### Problem statement
Below are records to transcribe exactly, without their pictures.

### Records supplied
______________________________
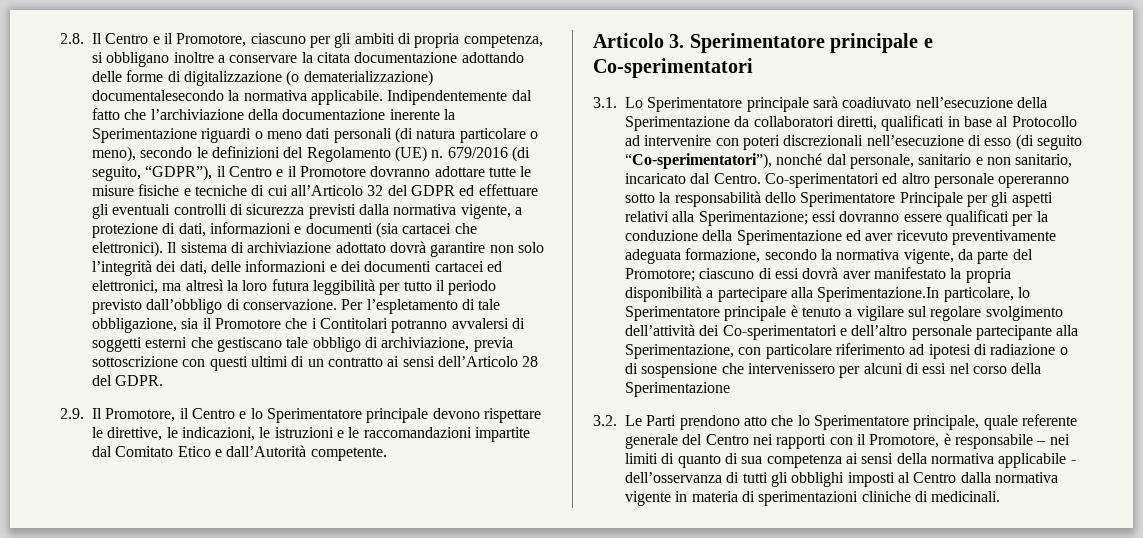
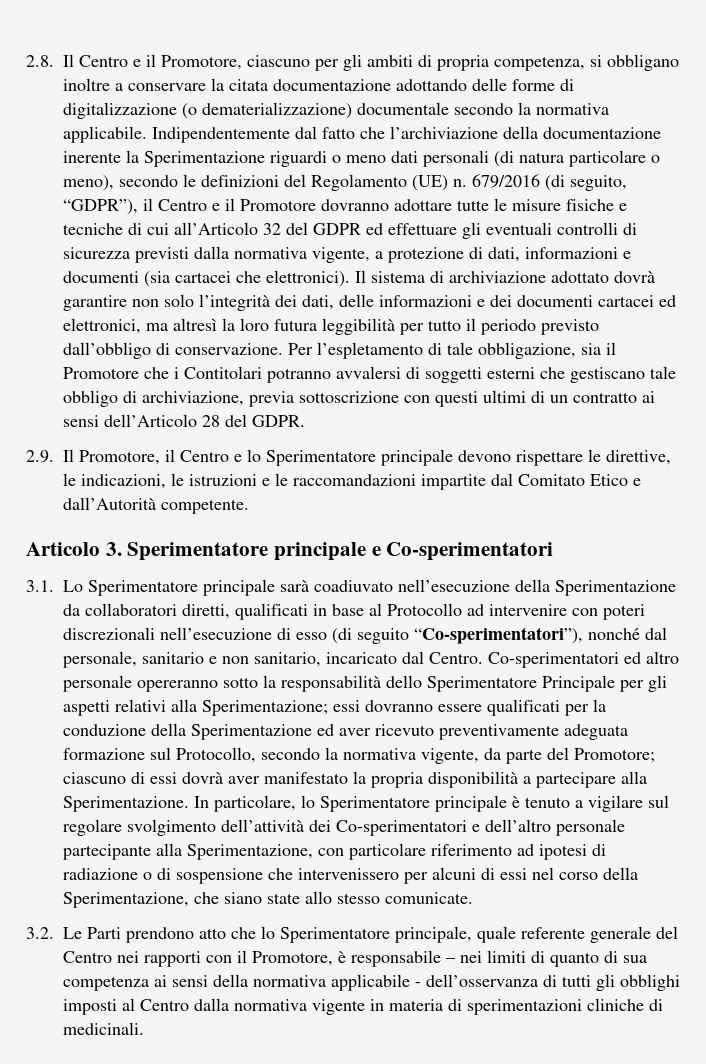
- 2.8. Il Centro e il Promotore, ciascuno per gli ambiti di propria competenza, si obbligano inoltre a conservare la citata documentazione adottando delle forme di digitalizzazione (o dematerializzazione) documentalesecondo la normativa applicabile.
+ 2.8. Il Centro e il Promotore, ciascuno per gli ambiti di propria competenza, si obbligano inoltre a conservare la citata documentazione adottando delle forme di digitalizzazione (o dematerializzazione) documentale secondo la normativa applicabile.
- essi dovranno essere qualificati per la conduzione della Sperimentazione ed aver ricevuto preventivamente adeguata formazione, secondo la normativa vigente, da parte del Promotore;
+ essi dovranno essere qualificati per la conduzione della Sperimentazione ed aver ricevuto preventivamente adeguata formazione sul Protocollo, secondo la normativa vigente, da parte del Promotore;
- ciascuno di essi dovrà aver manifestato la propria disponibilità a partecipare alla Sperimentazione.In particolare, lo Sperimentatore principale è tenuto a vigilare sul regolare svolgimento dell’attività dei Co-sperimentatori e dell’altro personale partecipante alla Sperimentazione, con particolare riferimento ad ipotesi di radiazione o di sospensione che intervenissero per alcuni di essi nel corso della Sperimentazione
+ ciascuno di essi dovrà aver manifestato la propria disponibilità a partecipare alla Sperimentazione. In particolare, lo Sperimentatore principale è tenuto a vigilare sul regolare svolgimento dell’attività dei Co-sperimentatori e dell’altro personale partecipante alla Sperimentazione, con particolare riferimento ad ipotesi di radiazione o di sospensione che intervenissero per alcuni di essi nel corso della Sperimentazione, che siano state allo stesso comunicate.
______________________________
### Task output
- 2.8. Il Centro e il Promotore, ciascuno per gli ambiti di propria competenza, si obbligano inoltre a conservare la citata documentazione adottando delle forme di digitalizzazione (o dematerializzazione) documentalesecondo la normativa applicabile.
+ 2.8. Il Centro e il Promotore, ciascuno per gli ambiti di propria competenza, si obbligano inoltre a conservare la citata documentazione adottando delle forme di digitalizzazione (o dematerializzazione) documentale secondo la normativa applicabile.
- essi dovranno essere qualificati per la conduzione della Sperimentazione ed aver ricevuto preventivamente adeguata formazione, secondo la normativa vigente, da parte del Promotore;
+ essi dovranno essere qualificati per la conduzione della Sperimentazione ed aver ricevuto preventivamente adeguata formazione sul Protocollo, secondo la normativa vigente, da parte del Promotore;
- ciascuno di essi dovrà aver manifestato la propria disponibilità a partecipare alla Sperimentazione.In particolare, lo Sperimentatore principale è tenuto a vigilare sul regolare svolgimento dell’attività dei Co-sperimentatori e dell’altro personale partecipante alla Sperimentazione, con particolare riferimento ad ipotesi di radiazione o di sospensione che intervenissero per alcuni di essi nel corso della Sperimentazione
+ ciascuno di essi dovrà aver manifestato la propria disponibilità a partecipare alla Sperimentazione. In particolare, lo Sperimentatore principale è tenuto a vigilare sul regolare svolgimento dell’attività dei Co-sperimentatori e dell’altro personale partecipante alla Sperimentazione, con particolare riferimento ad ipotesi di radiazione o di sospensione che intervenissero per alcuni di essi nel corso della Sperimentazione, che siano state allo stesso comunicate.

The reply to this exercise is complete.